A wasted month of nuclear negotiations
Will we sleep any less easily because a month-long conference of some 189 countries ended in New York yesterday without any agreement on anything to bolster the nuclear non-proliferation treaty? No. Some of the previous five-yearly reviews of the NPT have been equally unproductive and the world did not end. Unless they border on North Korea or Iran, most countries feel the threat of nuclear proliferation to be infinitely more remote than daily scourges of disease and poverty.
Should we sleep less easily? Yes - this is not a good time for inaction on the nuclear front. In addition to what we know about Pyongyang's avowed nuclear weapons programme and Tehran's suspected one are the subliminal activities of terrorist groups and a clandestine trade in nuclear materials that may continue beyond the forced "retirement" of the chief black marketeer, A.Q. Khan of Pakistan. READ MORE
Many governments will still say the chance of a nuclear weapon explosion remains very small. In this they are right, but were it to happen, they would be flat wrong to believe it would be anything but a mega-disaster. A nuclear bomb would surpass any known chemical and biological weapon in death and destruction, and if one was set off (though it might depend where) the panic effect on the world's governance and economy would be far greater than that of September 11 2001.
Paradoxically, however, NPT review conferences progress more in quieter times. The high point was in 1995 when it was agreed to extend the treaty indefinitely. This was at a time when North Korea was still negotiating a deal with the Clinton administration, before Iran emerged as a problem, before India and Pakistan exploded their bombs, before the scale of Mr Khan's activities was known and before al-Qaeda burst upon the scene.

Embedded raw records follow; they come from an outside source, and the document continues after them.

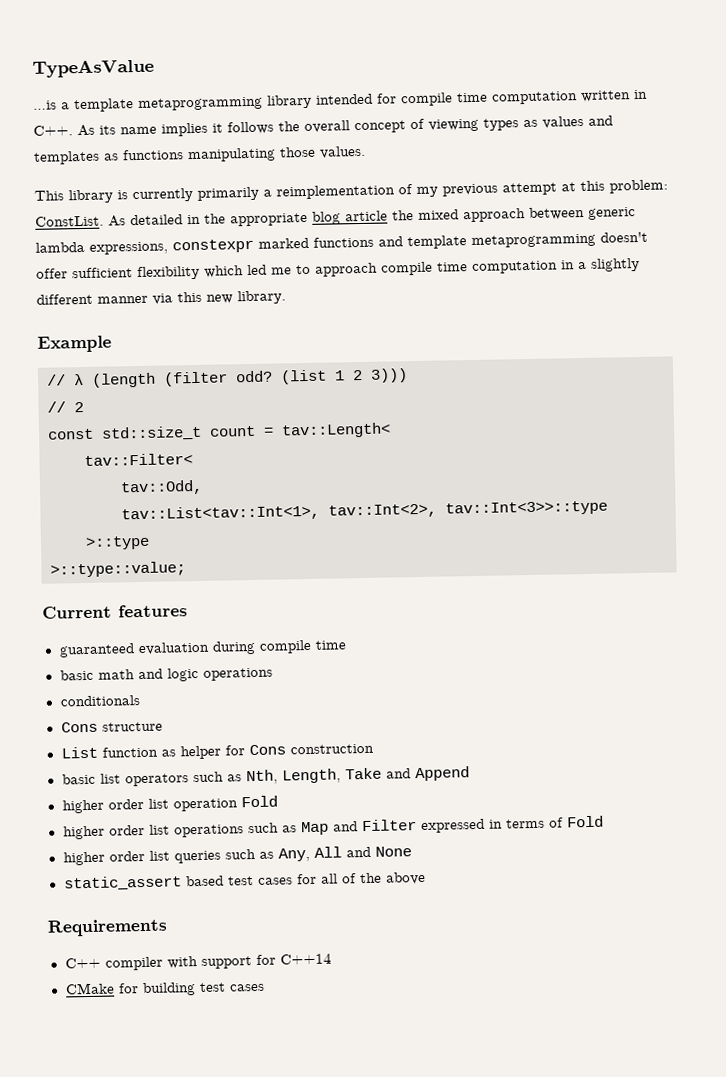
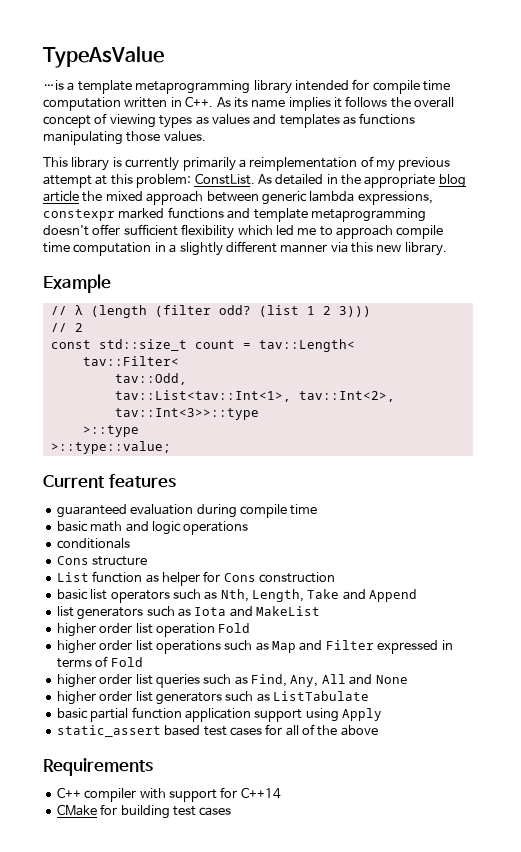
(470, 774) none -> [56,606,320,620] // list generators such as Iota and MakeList
(274, 855) none -> [251,674,287,687] Find,
(412, 851) none -> [56,691,369,705] [56,707,382,722] // higher order list generators such as ListTabulate // basic partial function application support using Apply

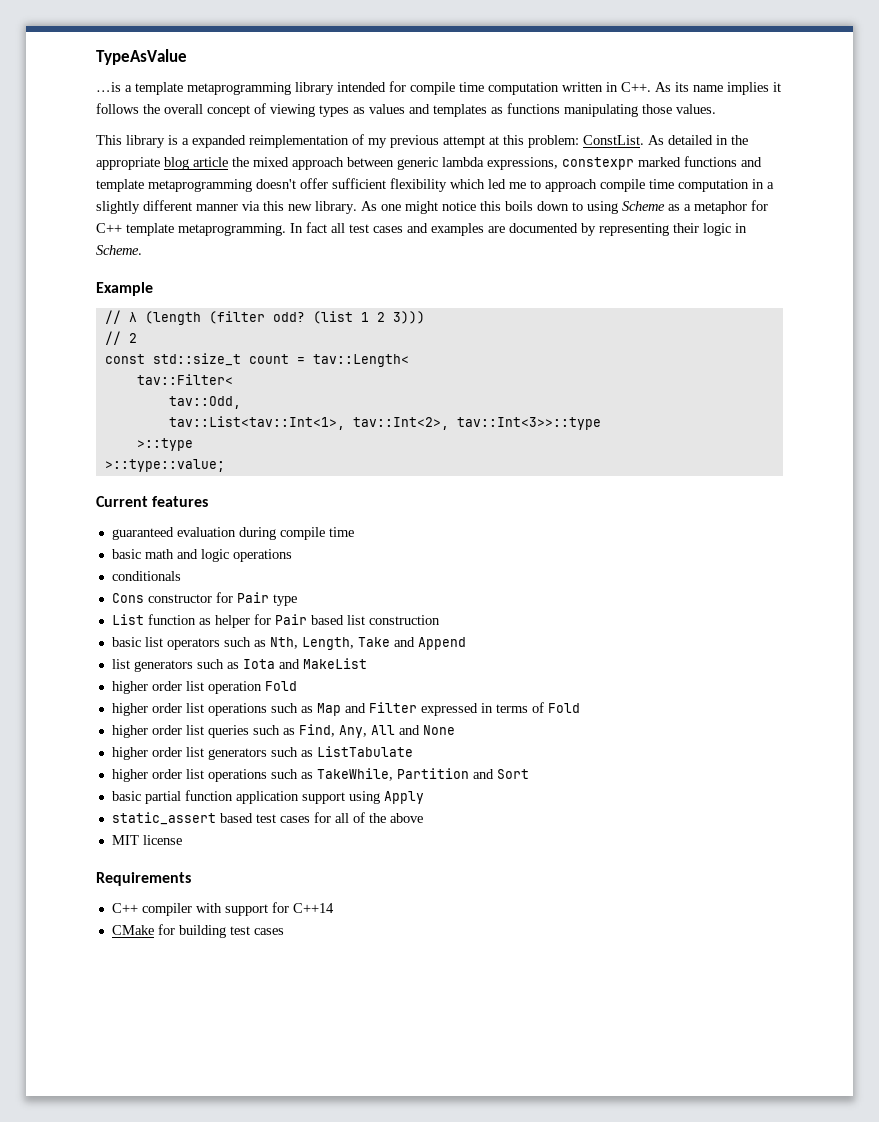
[125,157,246,171] currently primarily a -> [182,135,246,148] a expanded
(447, 249) none -> [361,200,768,214] [96,222,747,236] [96,245,142,255] As one might notice this boils down to using Scheme as a metaphor for C++ template metaprogramming. In fact all test cases and examples are documented by representing their logic in Scheme.
[92,556,148,566] structure -> [147,592,297,606] constructor for Pair type
[223,573,256,582] Cons -> [274,614,365,625] Pair based list
(369, 696) none -> [111,768,529,782] // higher order list operations such as TakeWhile, Partition and Sort
(378, 730) none -> [111,835,182,845] // MIT license

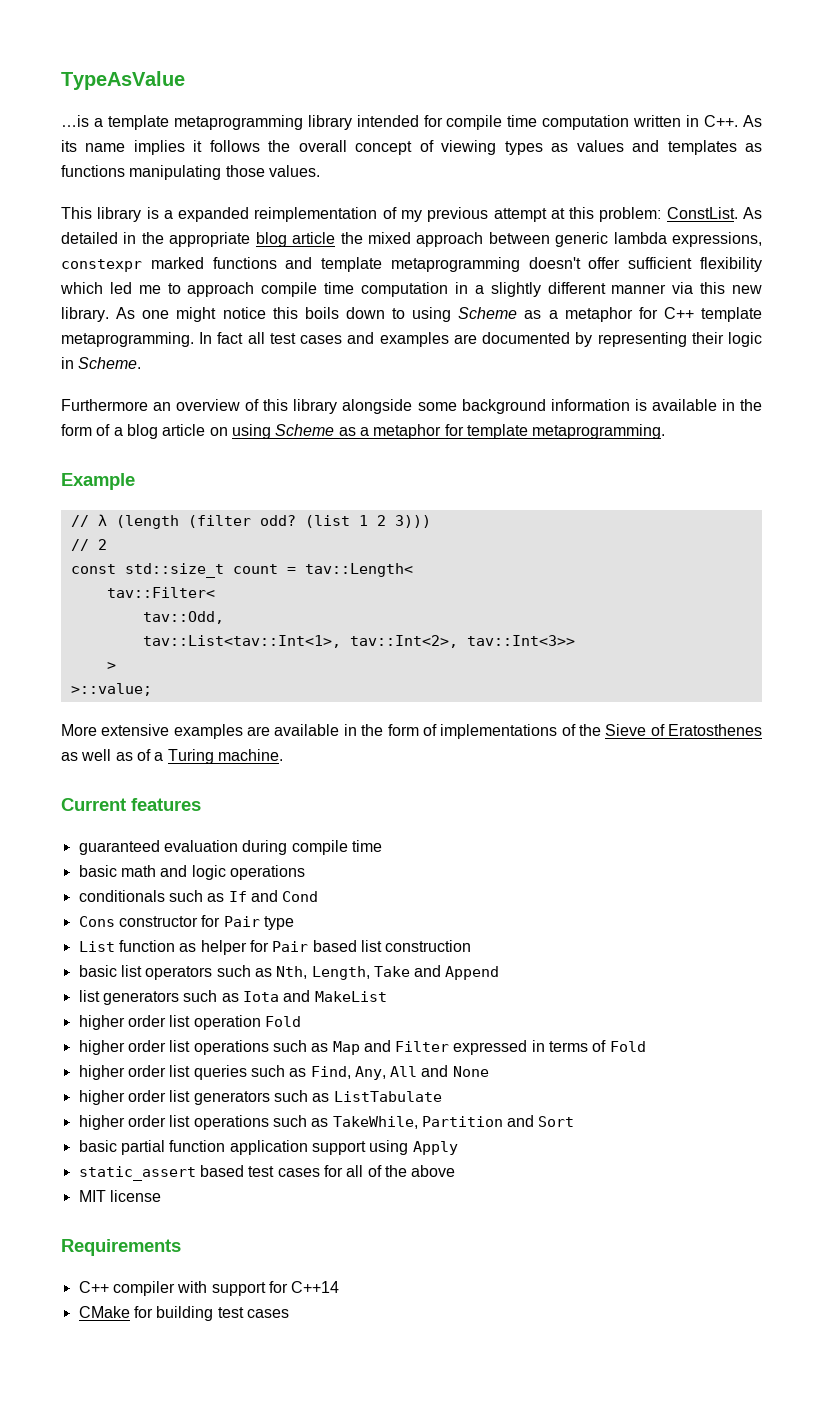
(142, 250) none -> [61,399,763,414] [61,424,666,439] // Furthermore an overview of this library alongside some background information is available in the form of a blog article on using Scheme as a metaphor for template metaprogramming.
[456,417,601,430] [136,438,193,451] [104,459,225,472] tav::Int<3>>::type // >::type // >::type::value; -> [466,635,575,646] [106,662,116,670] [70,683,152,696] [61,724,762,739] [61,749,283,764] tav::Int<3>> // > // >::value; // More extensive examples are available in the form of implementations of the Sieve of Eratosthenes as well as of a Turing machine.
(181, 576) none -> [168,890,319,902] such as If and Cond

What has gone awry since? The main problem is that recent events have led to calls for more radical non-proliferation moves, and at the same time increased nervousness about any drastic tampering with the NPT status quo. So in New York the US found little support for its proposal to bar fuel-cycle technology to countries that did not already have it, and Mohamed ElBaradei, the head of the International Atomic Energy Agency, found no echo for his call for a five-year moratorium on building any enriching or reprocessing plants. The Bush administration has also not helped its general case by effectively scuppering negotiations for a fissile material cut-off treaty that included the three non-NPT signatories of India, Pakistan and Israel. It announced it did not believe such a cut-off could ever be verified.
The world clearly cannot pin its hopes on the next NPT review conference in 2010. Maybe nothing constructive can any longer come out of a 189-country negotiation. France hopes its proposal to make countries such as North Korea pay a price for quitting the NPT will fare better at the Group of Eight summit in July. Paris proposes NPT "quitters" should return technology obtained under the NPT. This proposal's fate may depend on whether Pyongyang returns to the six-party talks. Negotiations with Iran are even more relevant to the NPT's future. While North Korea is the only country ever to have quit the NPT, Iran is one of the 184 NPT signatories that have forsworn nuclear weapons. What happens with Iran will determine whether the NPT can develop an effective series of sticks and carrots to keep countries from bolting its stable door.